Problem to solve: Give back, word for word, the line that contains "[41,21,133,36] Apex-Python ->" and all lines after it in the material, through the last; please include only these.
== Recorded information ==
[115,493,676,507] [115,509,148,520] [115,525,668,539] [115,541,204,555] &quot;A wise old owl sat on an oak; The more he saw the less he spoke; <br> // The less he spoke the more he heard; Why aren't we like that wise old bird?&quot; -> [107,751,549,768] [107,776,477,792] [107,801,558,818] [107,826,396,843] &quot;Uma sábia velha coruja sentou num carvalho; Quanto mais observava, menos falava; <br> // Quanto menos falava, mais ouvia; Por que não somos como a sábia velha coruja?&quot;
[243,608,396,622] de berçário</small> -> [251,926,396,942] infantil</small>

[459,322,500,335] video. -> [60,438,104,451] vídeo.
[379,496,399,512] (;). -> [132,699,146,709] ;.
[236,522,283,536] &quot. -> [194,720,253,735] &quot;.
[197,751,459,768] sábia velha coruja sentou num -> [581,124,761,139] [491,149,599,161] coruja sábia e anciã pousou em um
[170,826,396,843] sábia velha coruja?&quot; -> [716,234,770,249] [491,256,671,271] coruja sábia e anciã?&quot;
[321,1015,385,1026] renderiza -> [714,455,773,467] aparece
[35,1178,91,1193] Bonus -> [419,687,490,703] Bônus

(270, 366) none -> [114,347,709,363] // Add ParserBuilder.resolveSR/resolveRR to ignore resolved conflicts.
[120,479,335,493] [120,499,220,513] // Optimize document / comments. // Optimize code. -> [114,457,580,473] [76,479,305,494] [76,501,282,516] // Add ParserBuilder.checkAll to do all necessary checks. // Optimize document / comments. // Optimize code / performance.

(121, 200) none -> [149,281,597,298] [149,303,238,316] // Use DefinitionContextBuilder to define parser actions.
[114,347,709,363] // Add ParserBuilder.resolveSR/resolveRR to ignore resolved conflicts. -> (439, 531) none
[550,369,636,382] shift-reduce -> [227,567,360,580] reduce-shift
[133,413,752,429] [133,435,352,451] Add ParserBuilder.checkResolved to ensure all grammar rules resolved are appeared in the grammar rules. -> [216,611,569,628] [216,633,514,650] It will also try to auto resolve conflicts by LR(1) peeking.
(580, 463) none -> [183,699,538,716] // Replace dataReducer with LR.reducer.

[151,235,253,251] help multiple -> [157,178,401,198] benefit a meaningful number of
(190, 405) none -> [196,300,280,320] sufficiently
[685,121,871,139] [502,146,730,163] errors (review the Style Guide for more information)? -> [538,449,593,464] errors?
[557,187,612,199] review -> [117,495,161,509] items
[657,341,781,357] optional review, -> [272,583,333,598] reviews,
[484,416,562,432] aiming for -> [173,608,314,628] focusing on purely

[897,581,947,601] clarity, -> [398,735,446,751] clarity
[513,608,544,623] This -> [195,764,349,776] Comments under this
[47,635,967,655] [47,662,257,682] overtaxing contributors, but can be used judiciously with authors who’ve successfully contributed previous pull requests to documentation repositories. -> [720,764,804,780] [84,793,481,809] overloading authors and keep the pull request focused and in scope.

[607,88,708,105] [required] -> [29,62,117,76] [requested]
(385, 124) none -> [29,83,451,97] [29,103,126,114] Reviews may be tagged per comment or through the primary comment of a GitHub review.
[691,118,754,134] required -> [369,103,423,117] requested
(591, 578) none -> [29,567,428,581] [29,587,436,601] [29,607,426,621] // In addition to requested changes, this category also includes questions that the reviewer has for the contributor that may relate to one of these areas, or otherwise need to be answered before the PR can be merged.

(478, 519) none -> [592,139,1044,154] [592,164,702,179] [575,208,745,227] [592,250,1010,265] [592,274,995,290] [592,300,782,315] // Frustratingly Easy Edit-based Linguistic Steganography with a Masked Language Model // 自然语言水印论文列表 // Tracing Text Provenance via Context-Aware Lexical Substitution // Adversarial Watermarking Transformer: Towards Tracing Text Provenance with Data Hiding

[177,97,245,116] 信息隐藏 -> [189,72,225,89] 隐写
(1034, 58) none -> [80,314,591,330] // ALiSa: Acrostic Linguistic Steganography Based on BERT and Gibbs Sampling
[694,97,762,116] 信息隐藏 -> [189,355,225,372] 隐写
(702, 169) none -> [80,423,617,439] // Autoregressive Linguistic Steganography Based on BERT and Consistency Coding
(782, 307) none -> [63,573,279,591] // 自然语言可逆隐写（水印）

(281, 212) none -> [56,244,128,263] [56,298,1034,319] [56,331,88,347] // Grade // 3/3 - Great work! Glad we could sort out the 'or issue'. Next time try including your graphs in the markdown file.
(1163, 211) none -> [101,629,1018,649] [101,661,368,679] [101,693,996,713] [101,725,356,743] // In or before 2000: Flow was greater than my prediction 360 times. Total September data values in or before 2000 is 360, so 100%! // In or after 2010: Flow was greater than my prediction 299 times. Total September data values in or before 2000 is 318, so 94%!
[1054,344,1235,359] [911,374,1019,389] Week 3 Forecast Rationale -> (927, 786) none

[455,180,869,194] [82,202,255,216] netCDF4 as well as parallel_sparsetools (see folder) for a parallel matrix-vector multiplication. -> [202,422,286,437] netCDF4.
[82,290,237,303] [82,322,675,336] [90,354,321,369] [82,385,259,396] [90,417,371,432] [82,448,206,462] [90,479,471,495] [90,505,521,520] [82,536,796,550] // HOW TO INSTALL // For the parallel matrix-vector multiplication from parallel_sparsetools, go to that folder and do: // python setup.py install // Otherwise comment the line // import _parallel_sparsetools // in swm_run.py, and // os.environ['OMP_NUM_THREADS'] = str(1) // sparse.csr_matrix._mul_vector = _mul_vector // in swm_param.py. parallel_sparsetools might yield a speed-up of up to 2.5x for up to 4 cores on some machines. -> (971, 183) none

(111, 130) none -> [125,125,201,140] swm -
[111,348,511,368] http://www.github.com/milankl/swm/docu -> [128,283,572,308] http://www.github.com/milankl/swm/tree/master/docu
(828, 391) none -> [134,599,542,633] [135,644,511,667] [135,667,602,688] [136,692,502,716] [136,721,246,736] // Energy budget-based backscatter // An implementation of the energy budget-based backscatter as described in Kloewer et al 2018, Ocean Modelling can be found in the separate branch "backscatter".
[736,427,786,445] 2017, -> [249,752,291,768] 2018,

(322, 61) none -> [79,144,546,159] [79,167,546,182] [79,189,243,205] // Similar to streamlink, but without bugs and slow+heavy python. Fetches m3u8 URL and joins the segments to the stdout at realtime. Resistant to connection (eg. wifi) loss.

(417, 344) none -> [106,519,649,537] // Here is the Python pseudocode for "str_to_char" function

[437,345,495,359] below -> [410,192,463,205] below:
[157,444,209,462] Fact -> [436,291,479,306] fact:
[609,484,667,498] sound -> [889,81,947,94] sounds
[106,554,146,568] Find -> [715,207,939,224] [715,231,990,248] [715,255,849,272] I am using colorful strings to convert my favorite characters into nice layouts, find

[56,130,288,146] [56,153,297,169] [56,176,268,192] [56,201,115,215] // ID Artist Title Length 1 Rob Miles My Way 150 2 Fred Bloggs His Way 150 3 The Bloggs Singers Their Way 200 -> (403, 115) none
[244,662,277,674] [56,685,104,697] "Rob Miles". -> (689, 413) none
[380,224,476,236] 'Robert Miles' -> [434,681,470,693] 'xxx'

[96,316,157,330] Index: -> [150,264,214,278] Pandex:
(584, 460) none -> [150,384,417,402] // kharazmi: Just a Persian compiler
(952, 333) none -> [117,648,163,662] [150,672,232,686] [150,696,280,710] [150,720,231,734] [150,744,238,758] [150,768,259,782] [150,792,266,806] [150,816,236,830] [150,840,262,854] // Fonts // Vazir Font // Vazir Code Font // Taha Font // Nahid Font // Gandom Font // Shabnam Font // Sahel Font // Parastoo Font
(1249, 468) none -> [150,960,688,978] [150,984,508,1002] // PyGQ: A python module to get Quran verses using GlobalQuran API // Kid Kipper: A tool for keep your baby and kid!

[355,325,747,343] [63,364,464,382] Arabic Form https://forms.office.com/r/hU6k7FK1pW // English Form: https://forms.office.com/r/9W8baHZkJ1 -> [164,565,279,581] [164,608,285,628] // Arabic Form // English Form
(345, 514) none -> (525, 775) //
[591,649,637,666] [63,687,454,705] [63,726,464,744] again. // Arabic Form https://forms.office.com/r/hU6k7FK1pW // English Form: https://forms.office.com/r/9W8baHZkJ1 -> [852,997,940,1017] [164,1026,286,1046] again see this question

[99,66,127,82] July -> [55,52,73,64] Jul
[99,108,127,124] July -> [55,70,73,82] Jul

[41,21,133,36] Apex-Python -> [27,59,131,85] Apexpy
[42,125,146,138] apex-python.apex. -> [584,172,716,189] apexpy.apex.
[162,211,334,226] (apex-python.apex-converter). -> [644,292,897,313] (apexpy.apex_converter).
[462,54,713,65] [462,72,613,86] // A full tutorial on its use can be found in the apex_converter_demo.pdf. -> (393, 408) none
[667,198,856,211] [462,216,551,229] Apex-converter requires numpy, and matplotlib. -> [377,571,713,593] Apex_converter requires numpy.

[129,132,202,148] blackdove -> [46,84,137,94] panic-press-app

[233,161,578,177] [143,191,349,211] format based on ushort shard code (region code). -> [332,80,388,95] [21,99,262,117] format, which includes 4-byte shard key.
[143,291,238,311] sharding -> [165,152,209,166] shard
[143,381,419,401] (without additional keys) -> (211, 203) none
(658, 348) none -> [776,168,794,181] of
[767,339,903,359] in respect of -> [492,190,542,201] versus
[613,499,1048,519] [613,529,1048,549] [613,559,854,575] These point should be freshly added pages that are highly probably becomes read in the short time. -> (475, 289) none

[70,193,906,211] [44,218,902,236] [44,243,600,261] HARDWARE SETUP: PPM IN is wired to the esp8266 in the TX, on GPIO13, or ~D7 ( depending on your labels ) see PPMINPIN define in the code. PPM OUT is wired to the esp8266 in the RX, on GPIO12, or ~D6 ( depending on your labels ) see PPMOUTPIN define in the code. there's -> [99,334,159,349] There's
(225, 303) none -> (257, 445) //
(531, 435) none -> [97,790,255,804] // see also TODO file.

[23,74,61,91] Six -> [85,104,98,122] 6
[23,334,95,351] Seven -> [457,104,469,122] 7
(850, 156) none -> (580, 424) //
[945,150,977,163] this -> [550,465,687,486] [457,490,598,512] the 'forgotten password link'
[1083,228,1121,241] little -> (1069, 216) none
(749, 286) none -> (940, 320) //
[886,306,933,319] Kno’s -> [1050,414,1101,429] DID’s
===
Problem solution:
[41,21,133,36] Apex-Python -> [27,59,131,85] Apexpy
[42,125,146,138] apex-python.apex. -> [584,172,716,189] apexpy.apex.
[162,211,334,226] (apex-python.apex-converter). -> [644,292,897,313] (apexpy.apex_converter).
[462,54,713,65] [462,72,613,86] // A full tutorial on its use can be found in the apex_converter_demo.pdf. -> (393, 408) none
[667,198,856,211] [462,216,551,229] Apex-converter requires numpy, and matplotlib. -> [377,571,713,593] Apex_converter requires numpy.

[129,132,202,148] blackdove -> [46,84,137,94] panic-press-app

[233,161,578,177] [143,191,349,211] format based on ushort shard code (region code). -> [332,80,388,95] [21,99,262,117] format, which includes 4-byte shard key.
[143,291,238,311] sharding -> [165,152,209,166] shard
[143,381,419,401] (without additional keys) -> (211, 203) none
(658, 348) none -> [776,168,794,181] of
[767,339,903,359] in respect of -> [492,190,542,201] versus
[613,499,1048,519] [613,529,1048,549] [613,559,854,575] These point should be freshly added pages that are highly probably becomes read in the short time. -> (475, 289) none

[70,193,906,211] [44,218,902,236] [44,243,600,261] HARDWARE SETUP: PPM IN is wired to the esp8266 in the TX, on GPIO13, or ~D7 ( depending on your labels ) see PPMINPIN define in the code. PPM OUT is wired to the esp8266 in the RX, on GPIO12, or ~D6 ( depending on your labels ) see PPMOUTPIN define in the code. there's -> [99,334,159,349] There's
(225, 303) none -> (257, 445) //
(531, 435) none -> [97,790,255,804] // see also TODO file.

[23,74,61,91] Six -> [85,104,98,122] 6
[23,334,95,351] Seven -> [457,104,469,122] 7
(850, 156) none -> (580, 424) //
[945,150,977,163] this -> [550,465,687,486] [457,490,598,512] the 'forgotten password link'
[1083,228,1121,241] little -> (1069, 216) none
(749, 286) none -> (940, 320) //
[886,306,933,319] Kno’s -> [1050,414,1101,429] DID’s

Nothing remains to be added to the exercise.